Хуже всего было то, что здесь, в госпитале, у него не оставалось шанса выдать себя за нудиста. Ему как минимум требовался больничный халат и маска. Даже нудистам приходится иногда носить одежду.
Может, вот здесь, в кладовочке?
В кладовочке не было ничего, кроме помятой зеленой шляпы и совершенно прозрачного дождевика, скроенного, как пончо.
Он мог бы вырваться отсюда. Если бы только найти бритву и выбраться на улицу. Там он в полной безопасности. Лью невольно закусил палец, лихорадочно соображая, где мог располагаться лифт. Видно, придется положиться на удачу, решил он, и начал снова копаться в ящиках.
Его рука нашарила черную кожаную сумочку электробритвы, когда дверь отворилась. Полный мужчина в больничном халате порывисто вошел в комнату. Интерн (в больницах больше не было докторов-людей) прошел половину расстояния до стола, прежде чем заметил Лью, согнувшегося над открытым ящиком. Интерн замер, от неожиданности у него отвисла челюсть.
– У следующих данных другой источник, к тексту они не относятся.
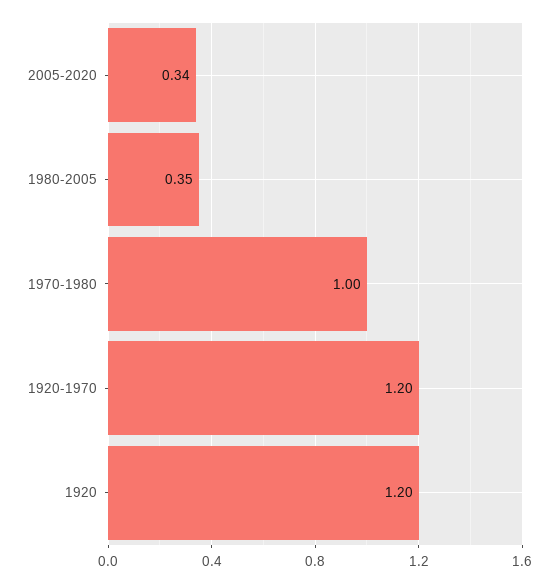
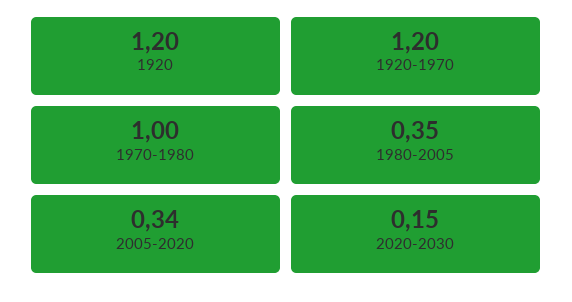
2020-2030: none -> 0.15

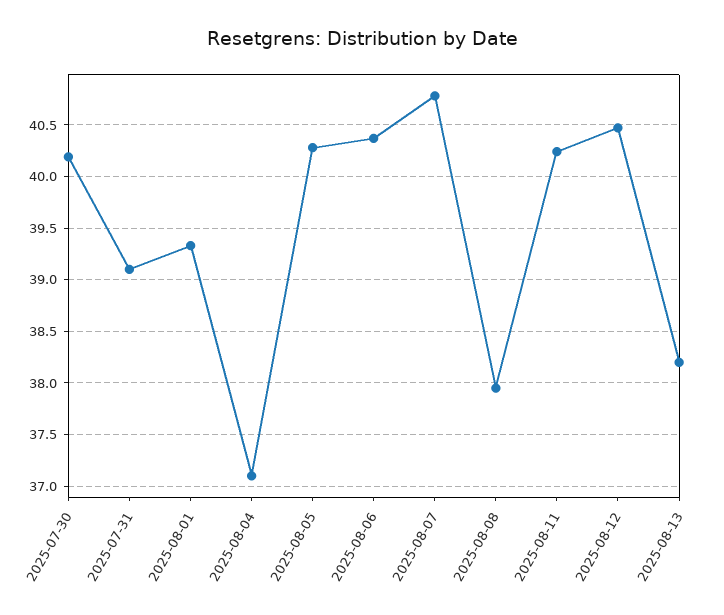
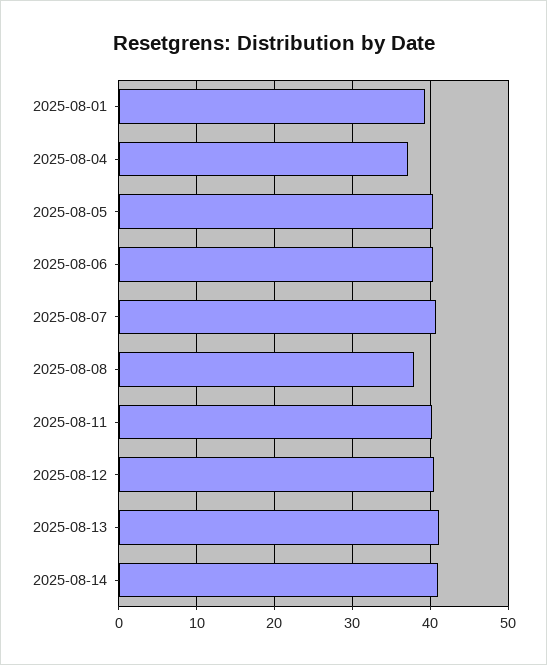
2025-07-30: 40.2 -> none
2025-07-31: 39.1 -> none
2025-08-13: 38.2 -> 41
2025-08-14: none -> 41

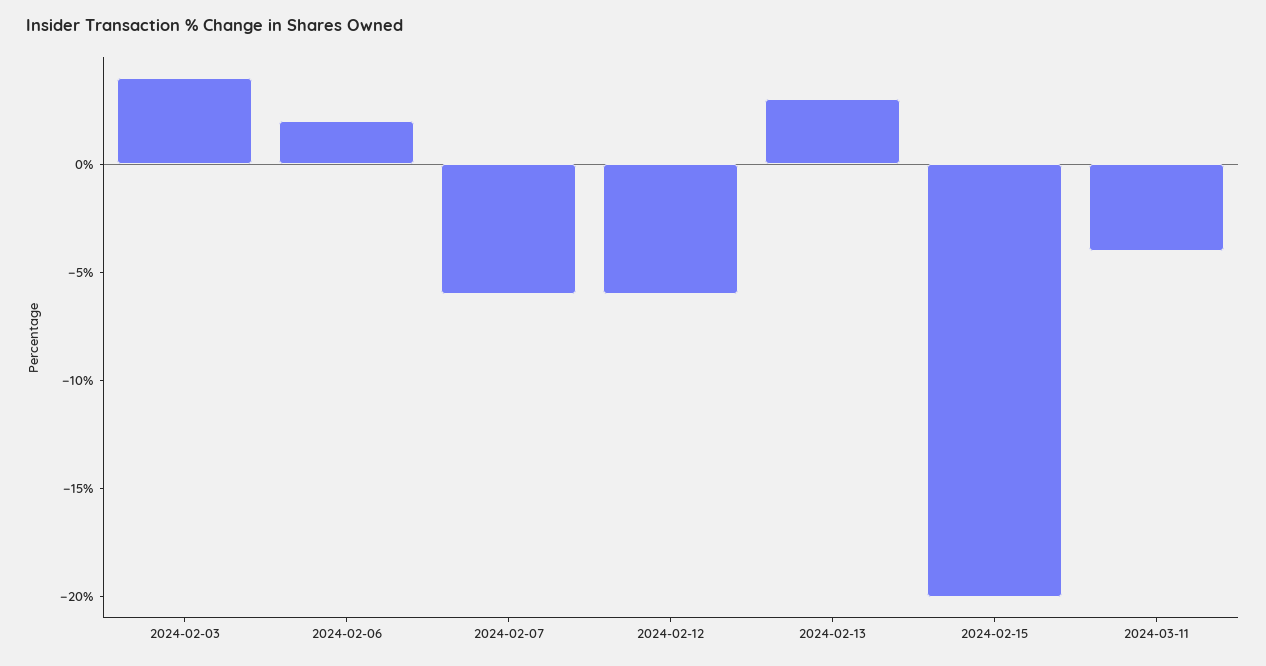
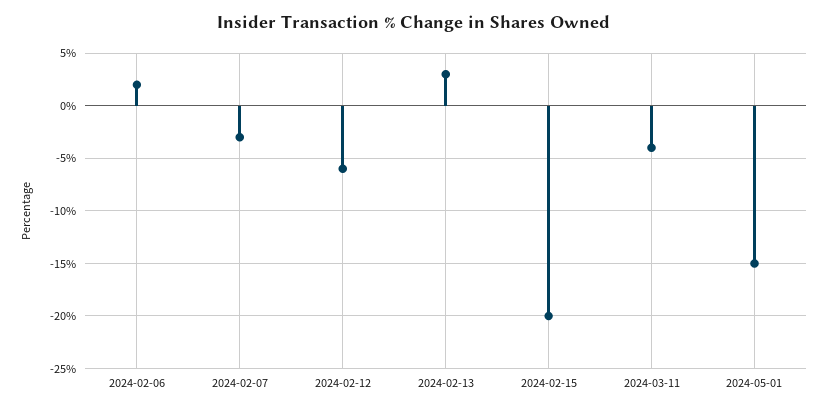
2024-02-03: 4 -> none
2024-02-07: -6 -> -3
2024-05-01: none -> -15

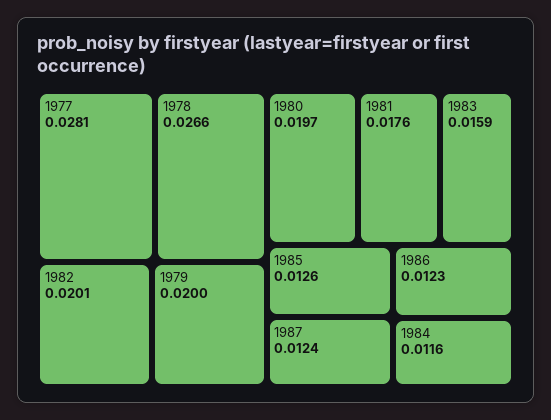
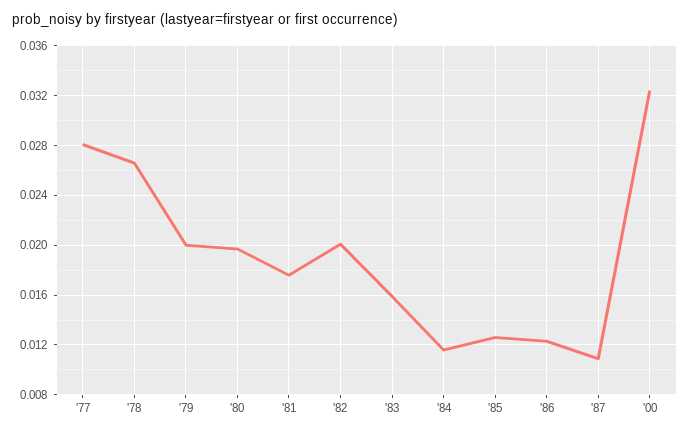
1987: 0.0124 -> 0.011
'00: none -> 0.0325

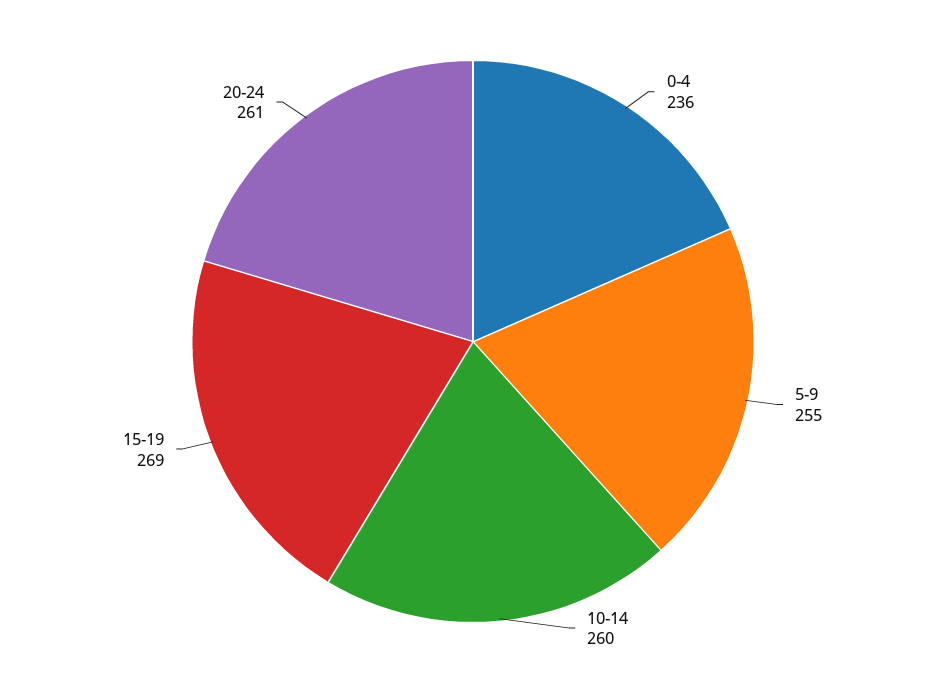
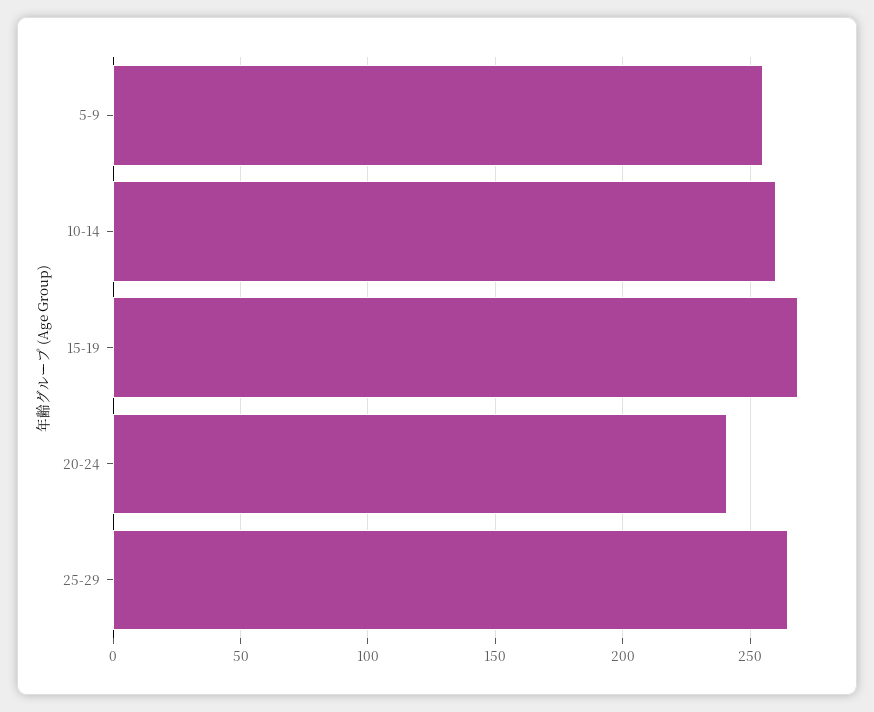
0-4: 236 -> none
20-24: 261 -> 240
25-29: none -> 265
Лью захлопнул ее ударом кулака, в котором все еще сжимал электробритву. Зубы мужчины с лязгом сомкнулись. Он начал медленно оседать, когда Лью, протиснувшись, выскользнул в дверь.
Лифт находился в конце коридора. Двери его были открыты. И никого вокруг. Лью заскочил внутрь и нажал «0». Он брился, пока лифт летел вниз. Бритва срезала быстро, лицо становилось гладким. Правда вот, машинка немного шумела. Лью уже брил себе грудь, когда двери открылись.
Тощая техничка стояла прямо напротив него. Ее глаза имели то привычное стеклянное выражение, которым природа награждает человека, ждущего лифт. Пробормотав какие-то слова, в которых смутно угадывалось извинение, женщина, не глядя на Лью, протиснулась внутрь. Лью выскочил из лифта. Двери захлопнулись у него за спиной, прежде чем он обнаружил, что не доехал до первого этажа.